Охранник заглянул в остальные комнаты отделения радиологии и вернулся, отрицательно качая головой. Полицейский смотрел на Далию. Что-то в ней было не совсем так, как надо, только он не мог определить, что именно. Надо бы обыскать ее и отвести вниз, к этой старшей сестре. Надо бы обеспечить безопасность на этом этаже. Надо бы связаться по рации с напарником. Медсестры! Даже воздух вокруг них кажется белоснежным. Ему не хотелось своими грубыми руками касаться этой белоснежной формы. Ему не хотелось выглядеть полным идиотом, надев наручники на медсестру.
- Вам придется пройти со мной. Ненадолго. Нам нужно задать вам несколько вопросов.
Она кивнула. Салливэн убрал револьвер, но язычок кобуры накидывать не стал. Сказал охраннику, чтобы тот проверил остальные двери на этаже, и снял рацию с пояса.
- Шесть-пять, шесть-пять!
- Ага, Джон, - ответил напарник.
- Женщина в радиологии. Одна. Говорит, подозреваемая была здесь и ушла.
- Парадное и черный ход прикрыты. Хочешь, поднимусь к тебе? Я на площадке третьего.
- Доставлю ее на третий. Скажи старшей, пусть будет на месте.
- Джон, старшая говорит, в это время никто не может быть в радиологии.
- Везу ее вниз. Будь на месте.
- Кто это сказал, интересно? - возмущенно спросила Далия. - Неужели она? Правда?
- Пошли, - сказал он. Он шел за ней следом к лифту, не спуская с нее глаз, держа правую руку у кобуры.
Войдя в кабину, Далия остановилась у панели с кнопками.
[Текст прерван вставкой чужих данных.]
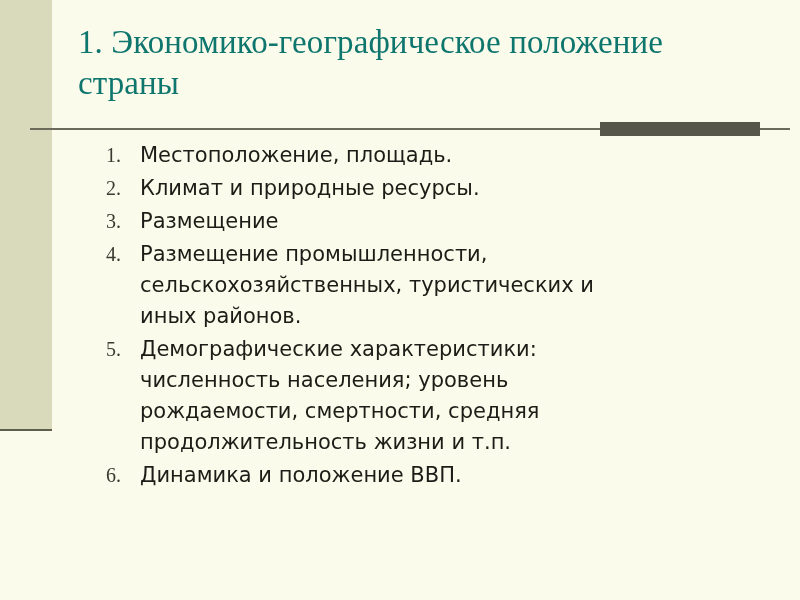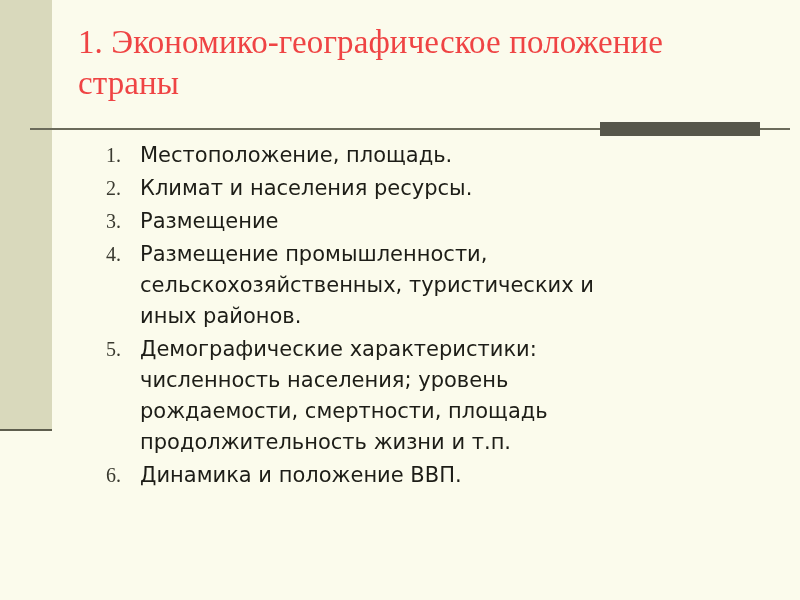--- a/index.html
+++ b/index.html
@@ -35,21 +35,21 @@
 
   
   .slide-title {
     position: absolute;
     left: 78px;
     top: 22px;
     width: 660px;
     font-family: "Liberation Serif", serif;
     font-size: 33px;
     line-height: 1.25;
-    color: #ef4444;
+    color: #0f766e;
     font-weight: normal;
     margin: 0;
     letter-spacing: 0.1px;
   }
 
   
   .title-rule {
     position: absolute;
     left: 30px;
     top: 128px;
@@ -112,36 +112,36 @@
 <div class="title-rule"></div>
 <div class="title-rule-block"></div>
 
 <ul class="body-list">
   <li class="list-item">
     <span class="item-number">1.</span>
     <span class="item-text">Местоположение, площадь.</span>
   </li>
   <li class="list-item">
     <span class="item-number">2.</span>
-    <span class="item-text">Климат и населения ресурсы.</span>
+    <span class="item-text">Климат и природные ресурсы.</span>
   </li>
   <li class="list-item">
     <span class="item-number">3.</span>
     <span class="item-text">Размещение</span>
   </li>
   <li class="list-item">
     <span class="item-number">4.</span>
     <span class="item-text">Размещение промышленности,
 сельскохозяйственных,   туристических и
 иных районов.</span>
   </li>
   <li class="list-item">
     <span class="item-number">5.</span>
     <span class="item-text">Демографические характеристики:
 численность населения; уровень
-рождаемости, смертности, площадь
+рождаемости, смертности, средняя
 продолжительность жизни и т.п.</span>
   </li>
   <li class="list-item">
     <span class="item-number">6.</span>
     <span class="item-text">Динамика и положение ВВП.</span>
   </li>
 </ul>
 
 </body></html>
Двери закрылись.
- Третий? - спросила она.
- Я сам. - Он протянул правую руку к кнопке.
Рука Далии по-змеиному гибко дотянулась до выключателя. Чернота. Абсолютная тьма в кабине. Шарканье ног, скрип раскрываемой кобуры, вскрик боли, ругательство, шум падающего тела, сиплое дыхание, хрип… На табло над дверью мелькают цифры светлыми пятнышками во тьме кабины.
На третьем этаже напарник Салливэна следил за миганием цифр над дверьми в лифтную шахту. Три. Он подождал. Лифт не остановился. Два. Лифт встал. Ничего не понимая, полицейский нажал на кнопку "Вверх" и подождал, пока лифт поднимется снова. Он встал прямо перед дверьми. Двери раскрылись.
- Джон? Господи, Джон!
Полицейский Джон Салливэн сидел, прислонившись к задней стене кабины. Рот его был широко раскрыт, глаза вылезали из орбит, из шеи, словно бандерилья, торчала игла от шприца.